Tinha razão o ranheta bacharel. O local de sua “casa de repouso para amigos” era excepcional, como afirmava, sem, contudo, falar em hotel.

Nessa época, aproveitando os melhoramentos urbanos no Farol, a Agência Municipal preparou a pracinha, abriu ruas transversais e normais ao rio, inclusive a artéria com que hoje se homenageia o grande administrador: Alameda Abelardo Conduru. Estava salva, portanto, a praia do Farol! No correr interno do bairro, Abelardo edificou duas grandes instalações destinadas à Colônia de Férias de alunos de Escolas do Município. Concluídas, foram requisitadas pelo Exército, para ali instalar a Bateria de Costa, no último conflito. Daí o nome se popularizou: Estrada da Bateria. Deve-se a Zacharias Mártyres a abertura da vereda, aproximando a estrada do Chapéu Virado à margem da ilha, na direção do mesmo Farol. Não havendo, então, transporte de ônibus, ele se utilizava de uma charrete que o aguardava à passagem do bonde (ferro-carril) nesse tempo, único meio de comunicação entre a Vila e Porto Arthur. Descendo regularmente, um empregado já o apanhava, diariamente, para conduzi-lo até sua residência, na ponta do Farol. Uma árvore enorme marcava o local, de praxe, parada para atender o Dr. Zacharias.

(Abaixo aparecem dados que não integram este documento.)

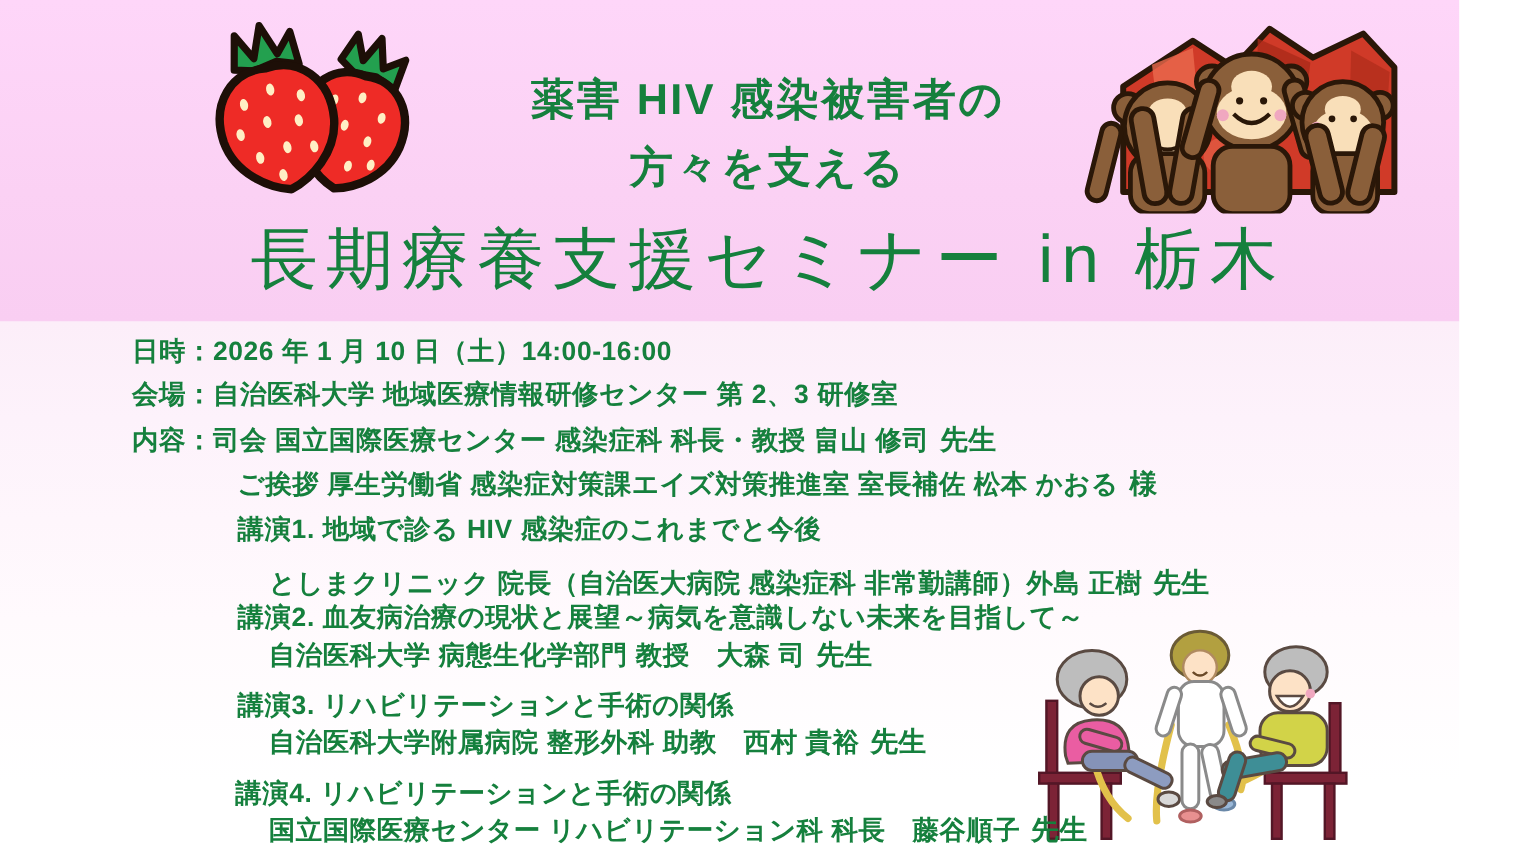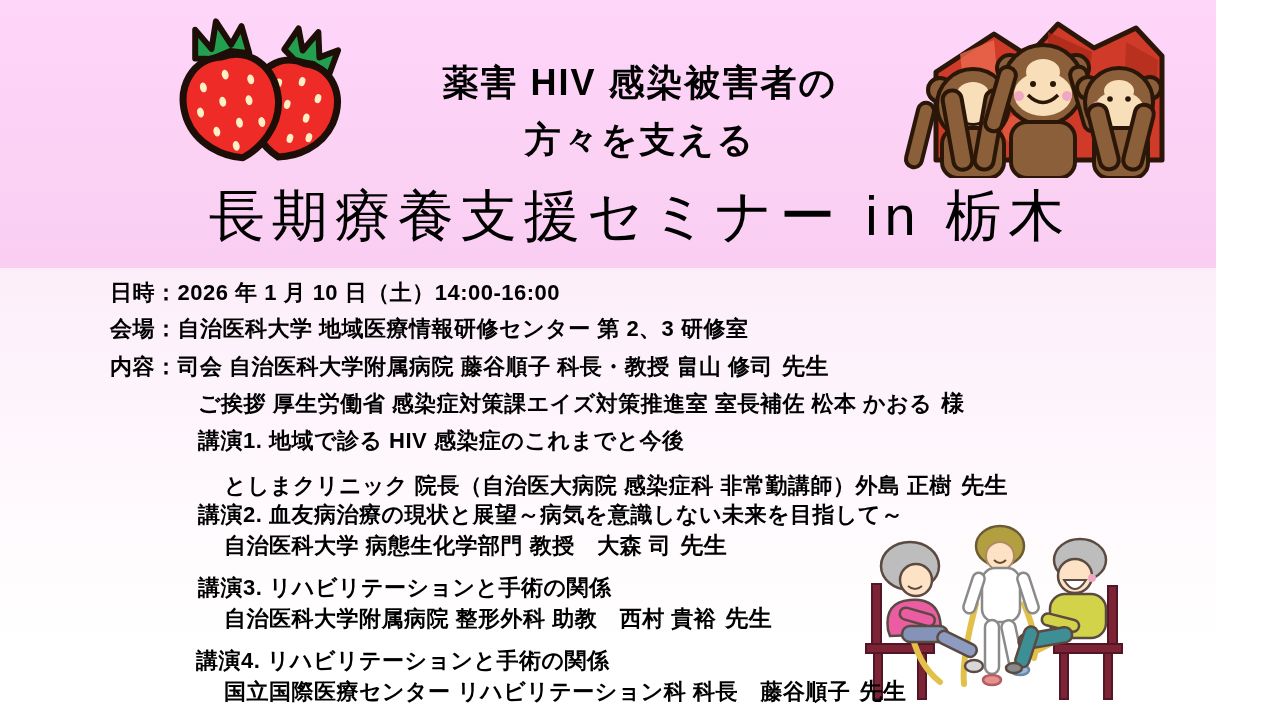--- a/index.html
+++ b/index.html
@@ -1,18 +1,18 @@
 <!DOCTYPE html>
 <html><head>
 <meta charset="utf-8">
 <style>
   html,body{margin:0;padding:0;background:#fff;}
   .slide{
     position:relative;width:1216px;height:720px;overflow:hidden;
-    font-family:"Liberation Sans","DejaVu Sans",sans-serif;color:#000000;background:#fff;
+    font-family:"Liberation Sans","DejaVu Sans",sans-serif;color:#15803d;background:#fff;
   }
   .top-band{position:absolute;left:0;top:0;width:1280px;height:268px;
     background:linear-gradient(180deg,#fed6f9 0%,#fbd1f4 60%,#f9cef2 100%);}
   .content-band{position:absolute;left:0;top:268px;width:1280px;height:452px;
     background:linear-gradient(180deg,#fceef9 0%,#fdf2fb 18%,#fffafd 55%,#ffffff 85%,#ffffff 100%);}
   .subtitle{position:absolute;left:0;top:54px;width:1280px;text-align:center;
     font-size:36px;font-weight:700;line-height:57px;letter-spacing:2px;}
   .main-title{position:absolute;left:0;top:179px;width:1280px;text-align:center;
     font-size:56px;font-weight:400;letter-spacing:7px;}
   .row{position:absolute;white-space:nowrap;font-size:22px;font-weight:700;
@@ -191,21 +191,21 @@
 
   <div class="row" style="left:110px;top:280px">
     <span>日時：</span><span>2026 年 1 月 10 日（土）14:00-16:00</span>
   </div>
 
   <div class="row" style="left:110px;top:316px">
     <span>会場：</span><span>自治医科大学 地域医療情報研修センター 第 2、3 研修室</span>
   </div>
 
   <div class="row" style="left:110px;top:353px">
-    <span>内容：</span><span>司会 自治医科大学附属病院 藤谷順子 科長・教授 畠山 修司</span><span class="honorific">先生</span>
+    <span>内容：</span><span>司会 国立国際医療センター 感染症科 科長・教授 畠山 修司</span><span class="honorific">先生</span>
   </div>
 
   <div class="row" style="left:198px;top:390px">
     <span>ご挨拶 厚生労働省 感染症対策課エイズ対策推進室 室長補佐 松本 かおる</span><span class="honorific">様</span>
   </div>
 
   <div class="row" style="left:198px;top:428px">講演1. 地域で診る HIV 感染症のこれまでと今後</div>
   <div class="row" style="left:224px;top:472px">
     <span>としまクリニック 院長（自治医大病院 感染症科 非常勤講師）外島 正樹</span><span class="honorific">先生</span>
   </div>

Era o caminho carroçável denominado “do Pau-Grande”, posteriormente, modificado para Estrada do Diamante.

Se ao prefeito devemos o bairro do Farol pela sua higienização e total eliminação palúdica do lugar, também, ao velho e discutido Dr. Zacharias Mártyres, muito ficaria a dever aquela região que ele, realmente, fundou, após a mansão antiga dos Fortunato.

Em um de seus dias de euforia, nos diria Zacharias:

-- É preciso dar um nome a esta Praça em frente ao Hotel. Poderia muito bem ser a “Praça do Patriarca”. Quando eu morresse, vocês colocariam embaixo do nome: “Zacharias Mártyres”. Assim o Mosqueiro ganharia a sua “Praça do Patriarca Zacharias Mártyres”. Procedia, efetivamente, a lembrança do amigo, tamanha foi sua prole digna desse merecimento. Durante quarenta anos, Zacharias, religiosamente, viajou para Belém. Na madrugada, entre passageiros apertados no interior do veículo, sua voz despertava o silêncio. Sua figura esguia, seu chapéu amassado, sua capa preta protegendo aquilo que ele mesmo chamava “miséria orgânica”, vinha presente, sempre reclamando alguma coisa, achando que o poder público estava cada vez mais falido...! Ao cair da tarde, cheio de encomendas, pasta profissional, embrulhos de toda espécie, descia em frente ao Hotel, ainda resmungando com o serviço mal feito dos operários que deixara, apelidando-os de comunistas... Uma criatura especial que, em longos anos, foi, também, um retrato da abnegação de quem vivia no Mosqueiro e trabalhava na capital. Um lutador! Digno de ficar na memória dos tempos, como um dos pioneiros do desenvolvimento da Ilha do Mosqueiro. Sim! Na “Praça do Patriarca”!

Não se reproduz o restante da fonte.